- Born: 5 June 1986 (age 39)
- Origin: Kraków, Poland
- Occupations: Pianist; composer; orchestrator; record producer; conductor;
- Instrument: piano
- Years active: 2004–present
- Labels: For-tune (2014–2015) Nowa Brama Pro Musica (2015–present)
- Website: nikolakolodziejczyk.com chordnation.pl

= Nikola Kołodziejczyk =

Nikola Kołodziejczyk (born 5 July 1986) is a Polish jazz pianist, composer, arranger and conductor.

==Biography==
Kołodziejczyk was born on 5 July 1986 in Kraków. He graduated from and is a former faculty member of the Academy of Music in Katowice. His teachers have included Irena Rolanowska, Andrzej Jagodziński, Emilian Madey, Edward Anthony Partyka and Wojciech Niedziela.

He leads a jazz orchestra, the Nikola Kołodziejczyk Orchestra.
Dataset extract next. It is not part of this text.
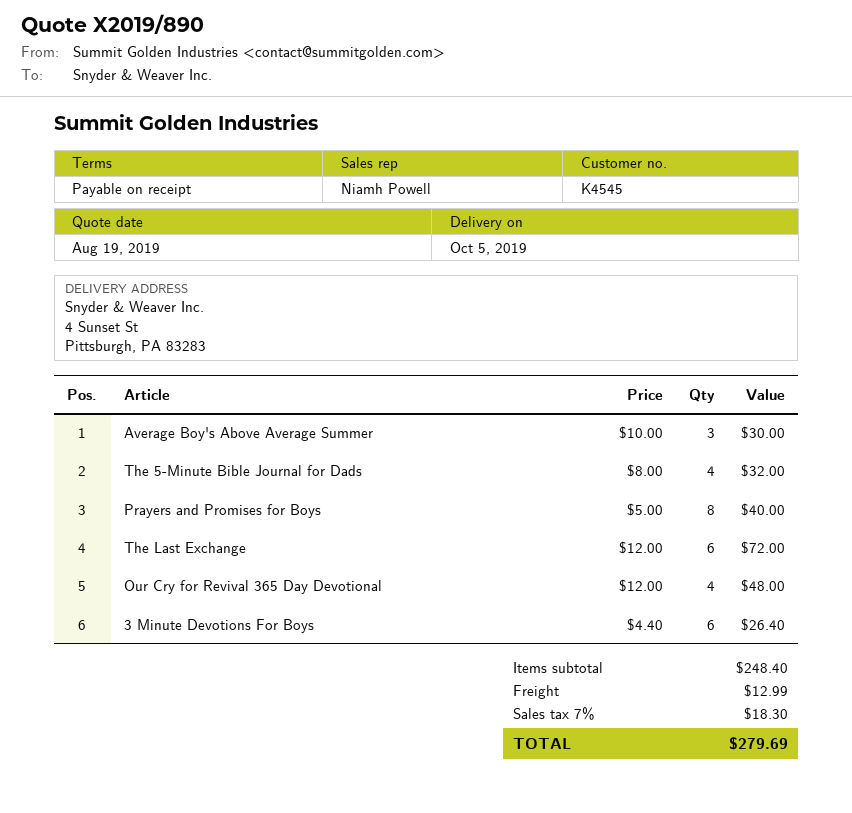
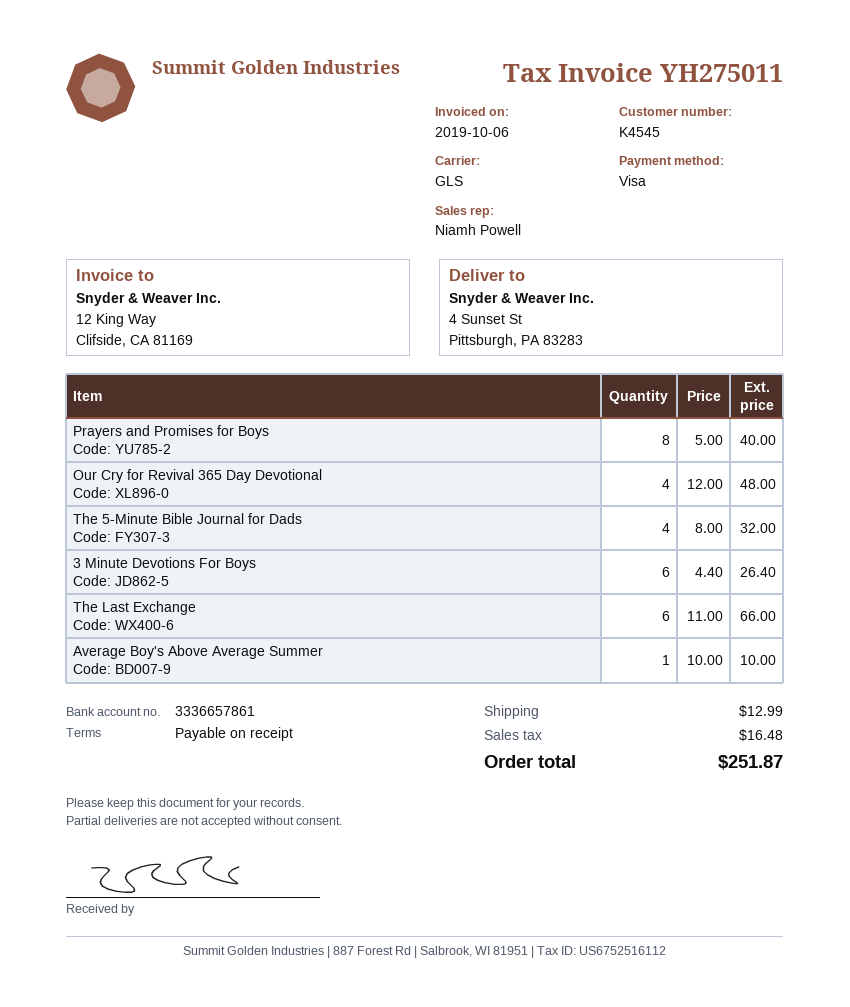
Average Boy's Above Average Summer: 3 x 10.00 = 30.00 -> 1 x 10.00 = 10.00
The Last Exchange: 6 x 12.00 = 72.00 -> 6 x 11.00 = 66.00
tax: 18.30 -> 16.48
total: 279.69 -> 251.87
In 2014 they recorded and released their debut album entitled Chord Nation, which led to a Fryderyk award in 2015 for 'Best Jazz Debut' and three nominations. His second album entitled Barok Progresywny was awarded the Fryderyk 2016 for 'the Album of the Year'. He is co-leader of the jazz trio Stryjo which plays live-improvised music. Kołodziejczyk together with Michał Tomaszczyk co-founded the Warsaw-based Konglomerat Big Band, whose debut album Albo Inaczej was certified gold.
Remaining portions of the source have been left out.